Fino a scoprire – molto più tardi, nel ’92 – che Gianni, lui nomade, aveva conservato per tutti quegli anni il mio indirizzo di stanziale e mi scriveva invitandomi a far parte dei suoi Narratori delle riserve (“riserve indiane”, naturalmente, in opposizione alle distese ormai ampiamente occupate dai bestsellers dei cow–boys). E in quell’occasione – quattordici anni dopo la scoperta del Guizzardi – poterlo conoscere di persona ed abbracciare a Cortona per la presentazione di quell’antologia che, di tutte le sue cose, è quella che più dà l’idea della sua curiosità incessante, della sua disponibilità e apertura all’inedito che è in ogni testo: trentadue autori tra loro diversissimi (per età, per storia, per impostazione di scrittura) fatti convivere dalla sua ansia di conoscere e di far conoscere, trentadue “forme di scrittura non forzata da obblighi esterni”, “quando si riesce a scrivere per sé, senza dover dimostrare niente a nessuno”.

 

L’ultima volta che ho visto Gianni è stata nel maggio 2016 alla Biblioteca Panizzi di Reggio Emilia per la presentazione del “Meridiano” a lui dedicato (con i rischi della monumentalizzazione in vita). Come un protagonista delle sue novelle (come il Baratto della prima “novella sulle apparenze”) egli, non riconoscendomi e non parlandomi, con fare gentile ed infantile, mi sfilò di mano il foglio su cui avevo appuntato due parole da pronunciare in pubblico su di lui: un ultimo gesto di eterno curioso, di “cosa mai hai scritto?”. “Lasciamele ancora per un poco” – replicai – “domani le ascolterai”.

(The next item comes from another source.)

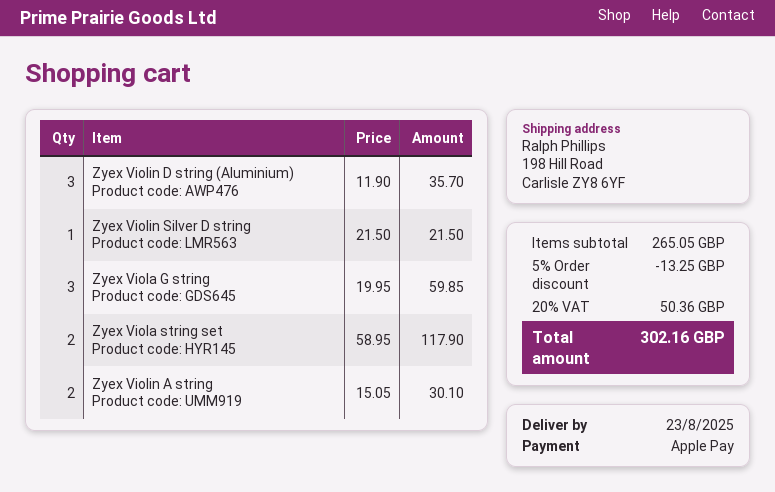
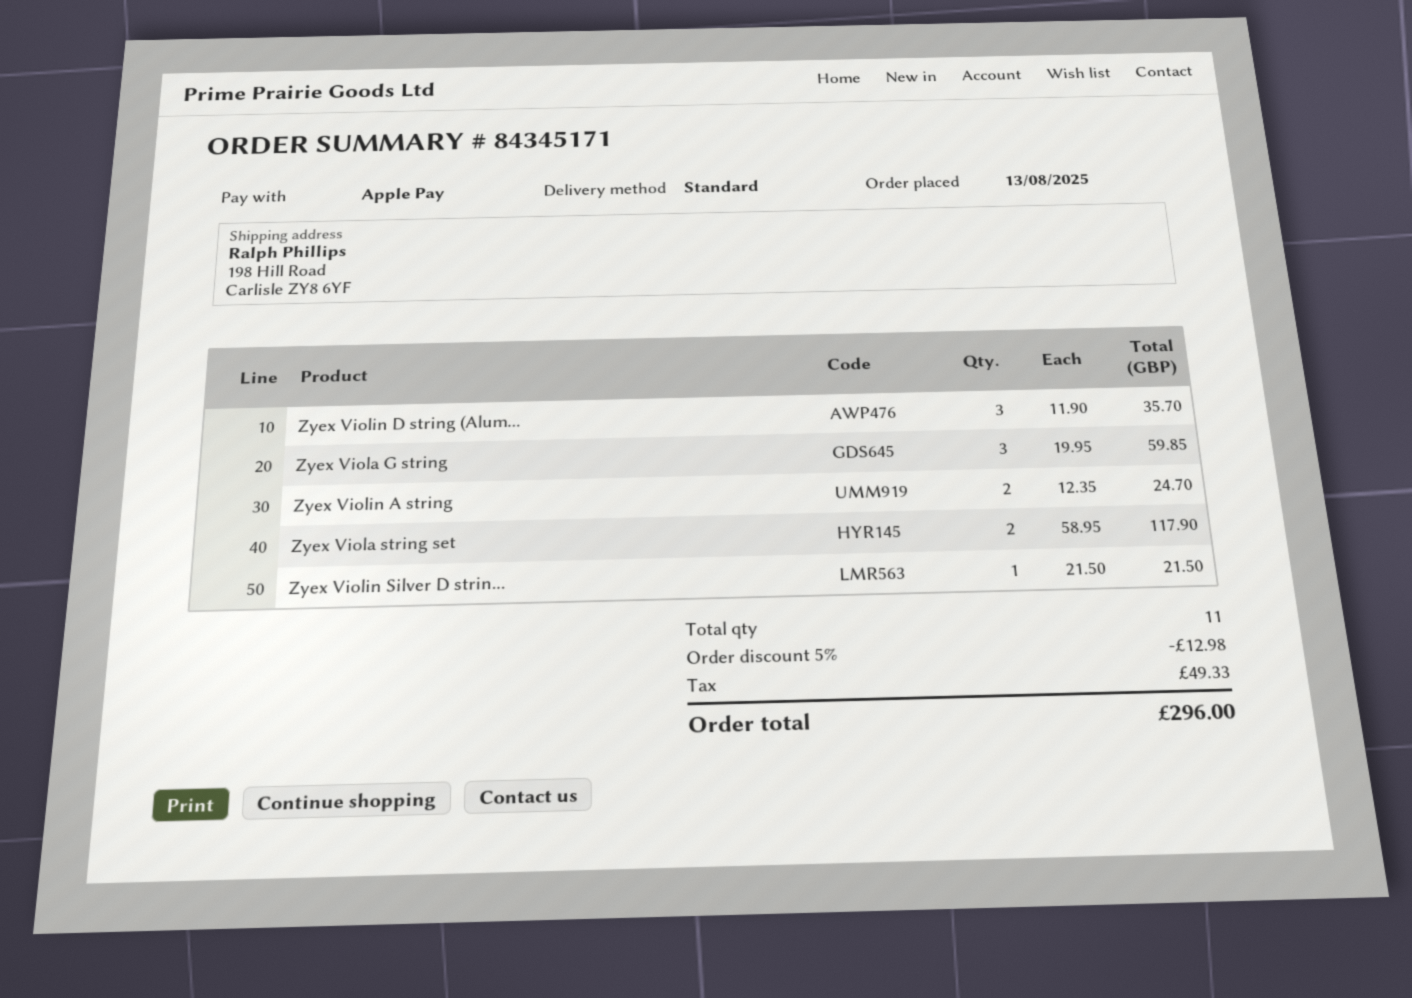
Zyex Violin A string: 2 x 15.05 = 30.10 -> 2 x 12.35 = 24.70
discount: 5% = 13.25 -> 5% = 12.98
tax: 50.36 -> 49.33
total: 302.16 -> 296.00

Mi rimaneva di vederlo quella sera a cena, di salutarlo l’indomani alla sua partenza per Brighton, poi il silenzio di cinque anni, poi – quattro giorni fa – la notizia della morte.

 

Oggi ho la sensazione che, per il resto della mia vita, mi capiterà di chiedermi ancora: “Cosa Gianni Celati avrebbe detto (scritto) di questo (fatto o persona o libro)?” e di immaginarmi una sua risposta, col suo tono sottotono, col suo gesto di interprete e di poeta che non smette di cercare nell’incercabile, discreto e complicato insieme, seduttore.